Nadège: à cet âge, ta mamie lavait encore ton père hein! Bref... Au moins tu me facilites la tâche. Dès que tu finis, tu descends surveiller ton frère et ta sœur d'accord? Je vais faire sortir ta soeur de sa chambre.

Ibrahim: d'accord maman!

Elle le regarda avec amour avant de toquer à la porte au bout du couloir.

Nadira: je ne veux pas manger.

Nadège: que j'ai fait à manger pour qui? Allez ouvre s'il te plaît bébé!

Elle vint ouvrir en traînant les pieds.

Nadira: je ne suis plus un bébé maman!

Nadège: mais tu es mon petit bébé à moi!

Elle alla s'asseoir sur le lit de sa fille. Sa chambre était très grande et pourtant pleine tellement Nadira avait des affaires.

Nadège: tu ne devrais pas être fâchée avec ton papa, il veut juste te protéger à sa manière! Je sais que pour le moment, tu trouve ça injuste mais tu comprendras plus tard que ton papa t'aime tellement qu'il ne veut pas que le moindre mal t'arrive!

Nadira: maman!

Elle tomba dans les bras de cette dernière.

Nadira: tu es tellement différente de Sally! Je t'aime maman!

Nadège: moi aussi mon amour!

Au fil du temps avec l'indifférence de Sally, Nadira avait fini par se séparer du terme maman pour l'appeler par son nom pour le plus grand bonheur de celle-ci. D'ailleurs, elle ignorait dans quelle partie du monde elle se trouvait avec son fils adoré.

Nadège: lève toi, tu vas te réconcilier avec ton père. Je vais prendre un bain vite fait et on passe à table.

Nadira: d'accord maman!

Nadège caressa ses cheveux avant de se lever pour aller dans sa chambre elle trouva que Aziz avait déjà lui aussi pris un bain et finissait de s'habiller. Elle lui lança un regard sensuelle avant de penser à ses enfants qui mourraient de faim en bas. Quand elle vit que Aziz suivait ses gestes, elle courut s'enfermer dans la salle de bain car il était capable de la prendre la comme si le repas n'allait pas refroidir. Elle finit et ne trouva plus Aziz dans la chambre pour son plus grand bonheur. Elle partie ensuite rejoindre les autres en bas où se trouvait Sahara. Nadira était juste derrière elle et alla vers son père.

Nadira: papa, je n'ai pas eu mon bonsoir quand tu es rentré!

Aziz leva les yeux sur sa fille avant de soupirer. Il lui tendit la main et la serre contre lui avant de lui faire un bisous sur la tête.

Aziz: vos plans pour me rendre fou dans cette maison seront anéantis je vous dis!

Nadège commença à rire avant de s'asseoir auprès de son mari dont le visage était neutre. Qui avait-il encore tu*é?

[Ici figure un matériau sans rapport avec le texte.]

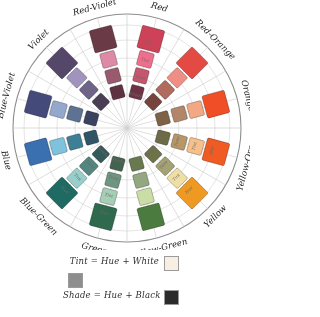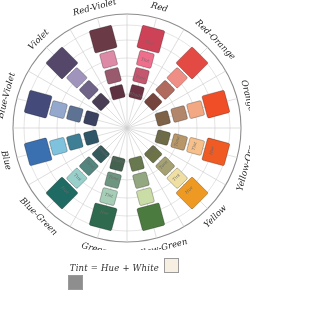"Tint = Hue + White" .lg-row { align-items: flex-end -> flex-start }
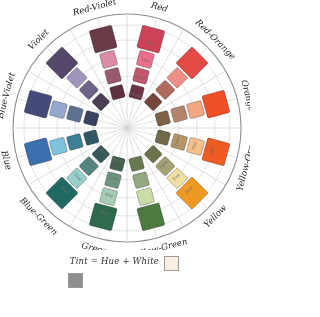"Shade = Hue + Black" div.lg-row { html: none -> <div> <span>Shade = Hue + Black</span> <span></span> </div> }
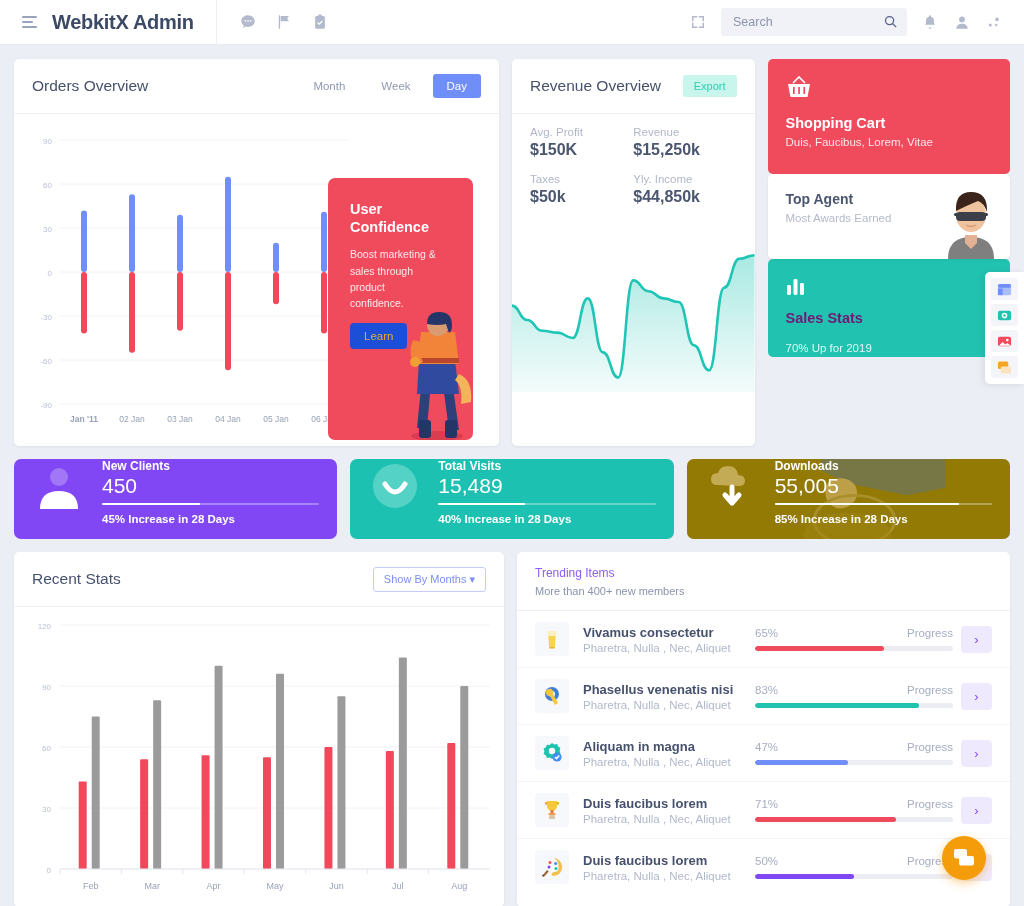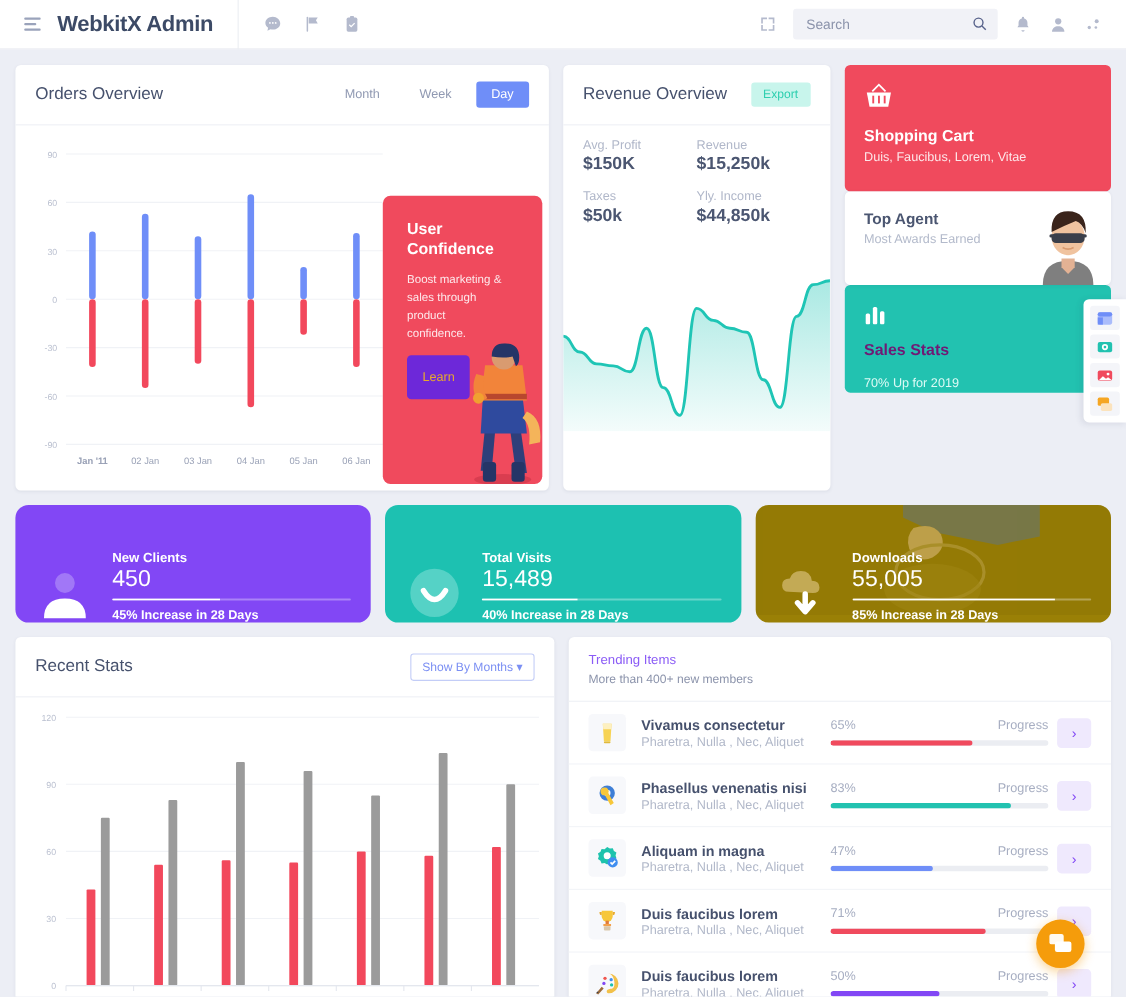"User Confidence" .uc-card { right: 6px -> 26px }
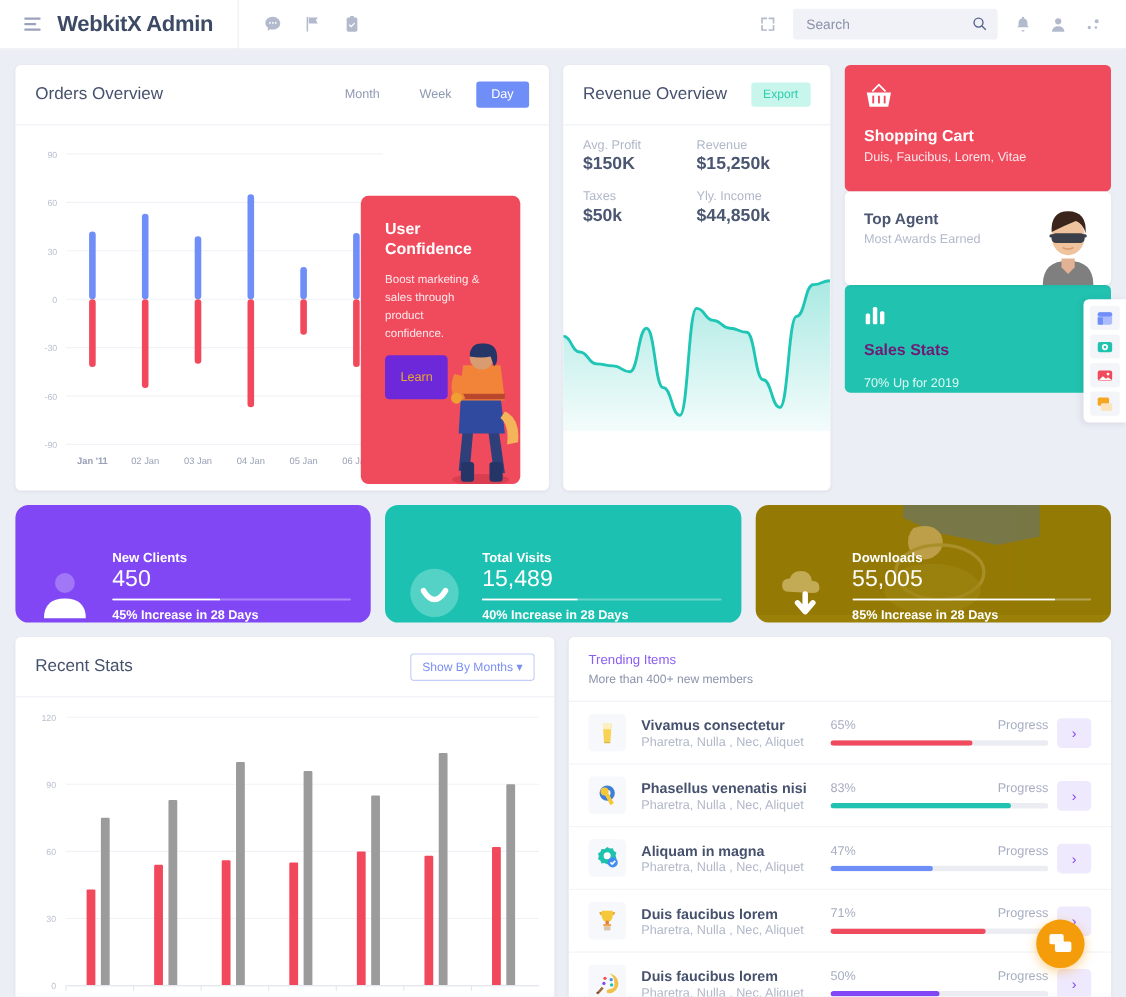"Learn" .uc-btn { background: #6d28d9 -> #1d4ed8; padding: 14px 14px -> 7px 14px }
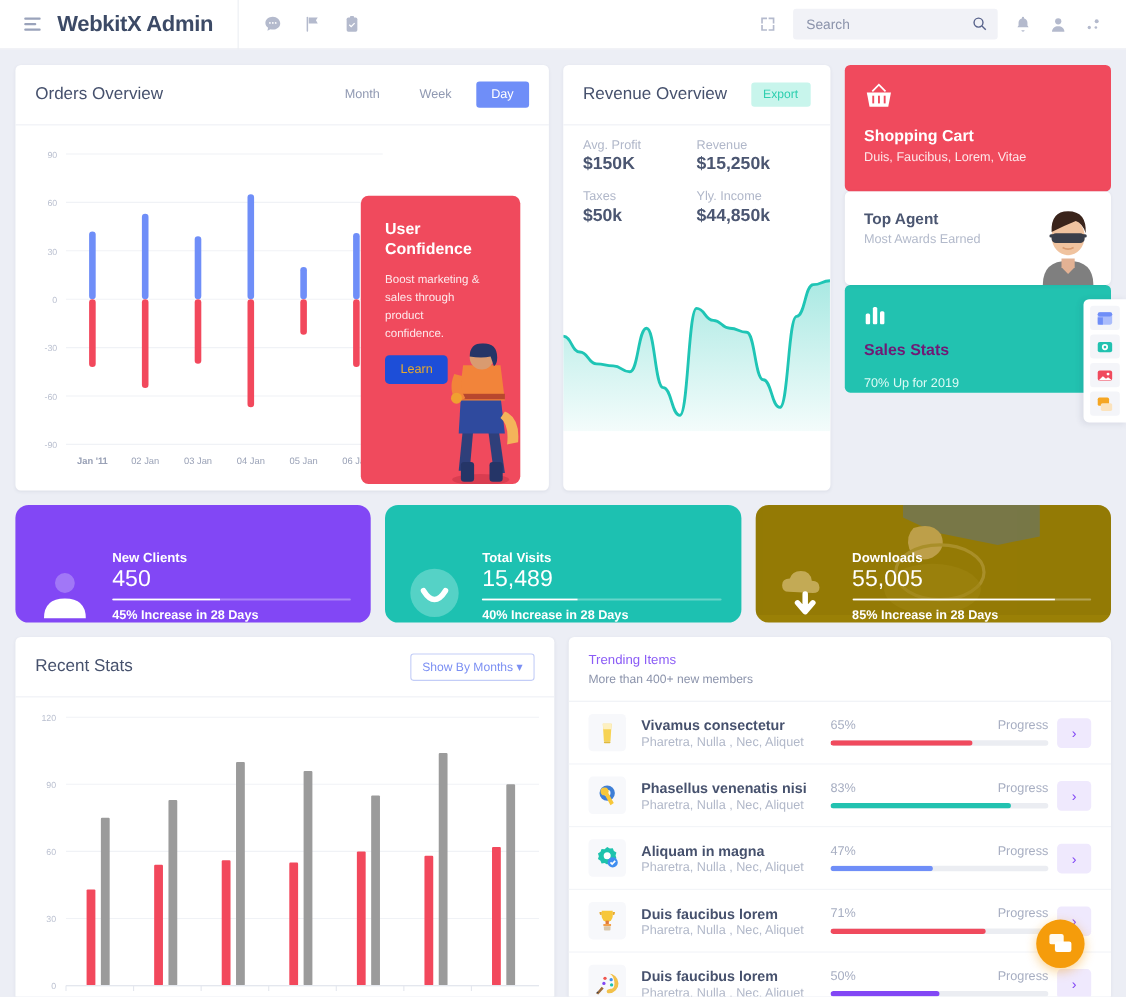"New Clients" .tile { align-items: flex-end -> flex-start; border-radius: 12px -> 7px; height: 107px -> 80px }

Nadège: on va se donner la main pour la bénédicité. Aujourd'hui c'est mon Dieu qui va bénir le repas.

Aziz avait beau être musulman, ses enfants étaient sauf Ibrahim, chrétiens et ils avaient choisis seul sans qu'on ne leur impose quoi que ce soit et il pensait que peu importe l'âge, chacun devait pouvoir choisir en qui il voulait croire. Il savait aussi que contrairement à sa cousine et meilleure amie Madie, Nadira n'était pas très à l'aise avec l'Islam!

Nadège: merci seigneur pour nous avoir rassembler ici aujourd'hui en famille, pour partager le repas en famille. Merci pour ta protection! Bénis les mains qui ont fait ce repas et les bouches qui vont les manger. Accorde aussi le pain à ce qui n'en ont pas et rend toujours la famille prospère afin qu'elle prenne soin des démunis Amen.

- Amine!

Puis ils mangèrent dans la bonne humeur. Nadira devait faire un repas pour les enfants et un autre pour son mari qui avaient des goûts bien trop compliqués pour les enfants. Elle mangeait la plus part du temps, ce que Aziz mangeait. Le repas se passa dans la bonne humeur pour le plus grand plaisir de Sahara.